Picard, if that was the man’s name, was speaking with a broker in New York, arranging the purchase of a certain number of “points” of the work of a particular artist. A “point” might be defined in any number of ways, depending on the medium involved, but it was almost certain that Picard would never see the works he was purchasing. If the artist enjoyed sufficient status, the originals were very likely crated away in some vault, where no one saw them at all. Days or years later, Picard might pick up that same phone and order the broker to sell.

The only truly disappointing inconsistency between his early work and now is that the protagonists and semi-human despots in the Neuromancer series are smarter and savvier than our real-life operators. They pour over information and set plans in motion. We lived to the future, and all we got was this idiot in a cowboy hat. Last year, Gibson told NPR a more eloquent version of the same thing: “Cyberspace, as described in Neuromancer, is nothing at all like the internet that we live with,” he said, “which consists mostly of utterly banal and silly stuff.”

So that’s the Twitter account, like a brain short-circuiting from staring at a flaming rolled-over semi that dumped a basket of uninjured puppies on the highway and trying to decide whether to be sad about the incinerated driver or thrilled about the puppies. Bob Woodward and Robert Costa reveal that our still-unjailed former president pressured officials to help him overthrow democracy. But a passing motorist rescues a ram from a barbed wire fence. Except Texas is getting away with more abortion restrictions. On the other hand, Angela Merkel holds parakeets and cockatiels.
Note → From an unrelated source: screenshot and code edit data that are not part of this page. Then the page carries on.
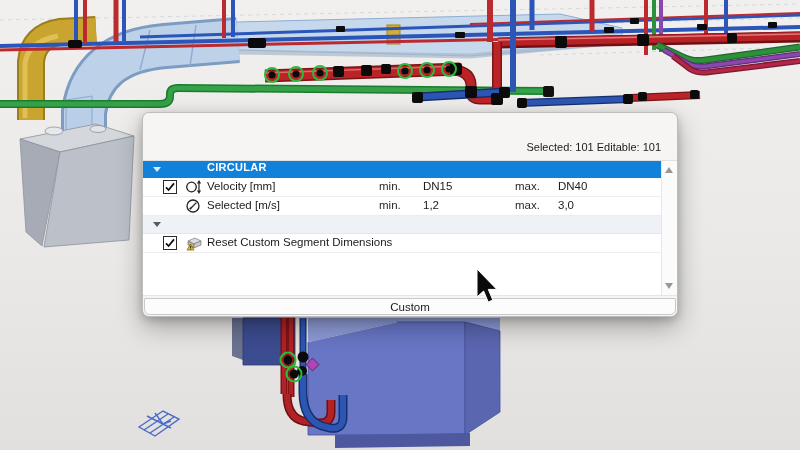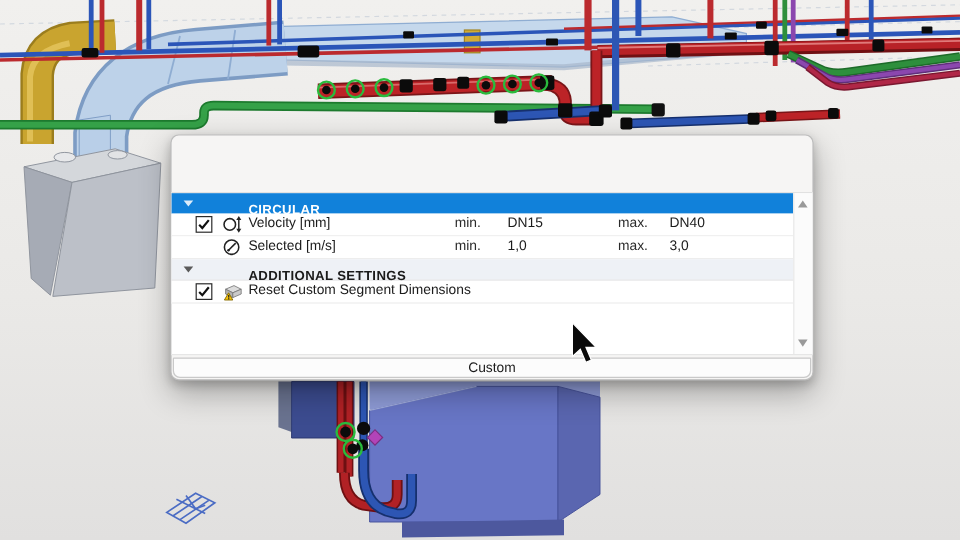"Selected: 101 Editable: 101" div.statusline { html: none -> <div>Selected: 101 Editable: 101</div> }
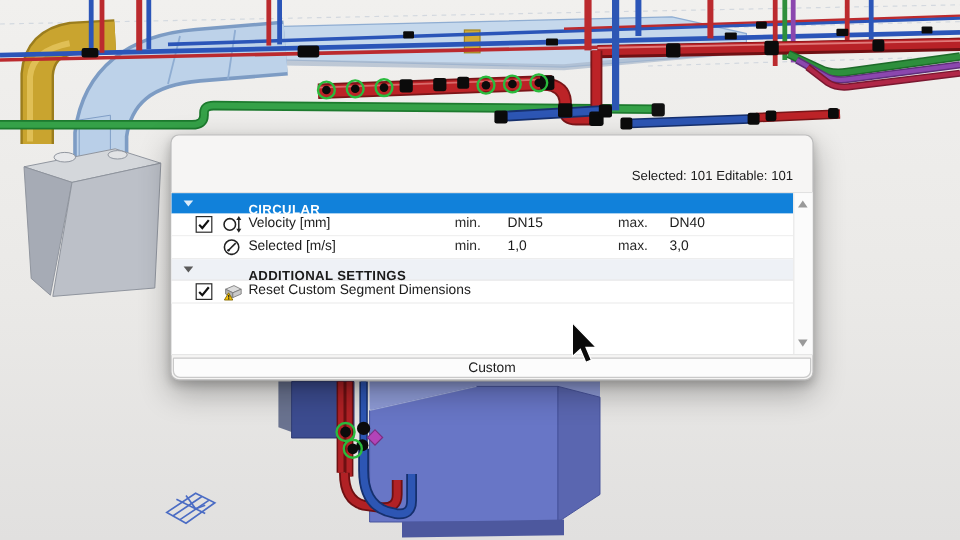"CIRCULAR" .sec-label { top: 8px -> 0 }
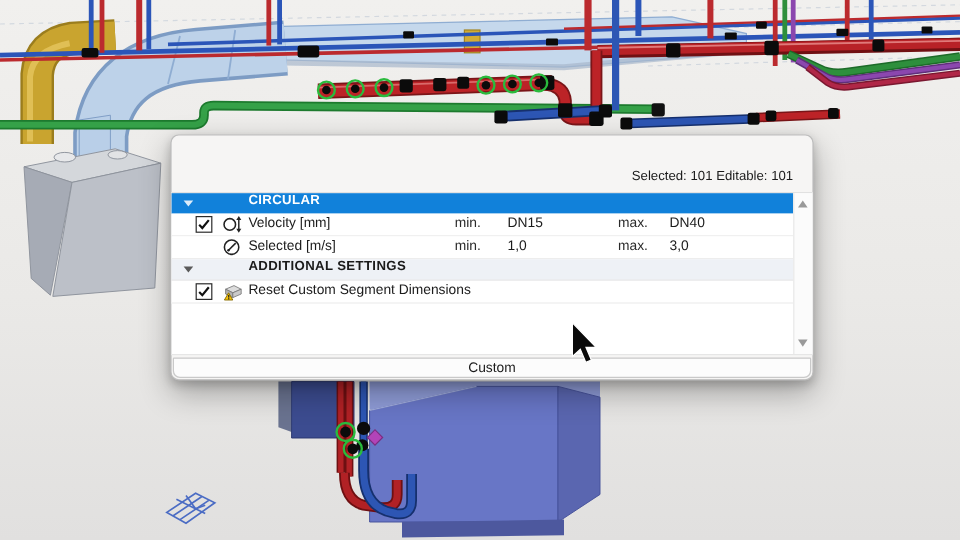"1,0" span.cell { text: 1,0 -> 1,2 }
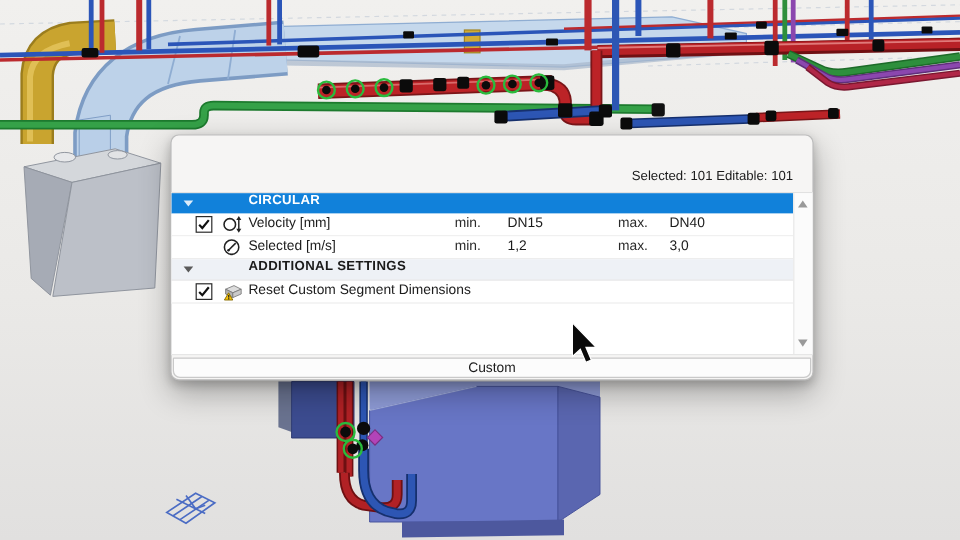"ADDITIONAL SETTINGS" span.sec-label { html: <span>ADDITIONAL SETTINGS</span> -> none }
The tweets churn faster than the retweeter could possibly read the source or listen to the podcast. Important stuff about governments shuffle in with dumb stuff about animals until it’s all milled down to the same inscrutable bland meal. Why not rubber-stamp it with the name of a dystopia novelist and send it back again? Does it make sense? No. And yes. And no. And dogs.

Comments

  • I usually decide it’s time to take a break once the density of “William Gibson retweeted” tweets gets too high, but it has led to finding some very interesting and cool stuff over the years, and he’s absolutely worth a follow.

    Also, The Peripheral may be the most prescient novel I’ve ever read (I still need to get to reading its sequel, Agency, though).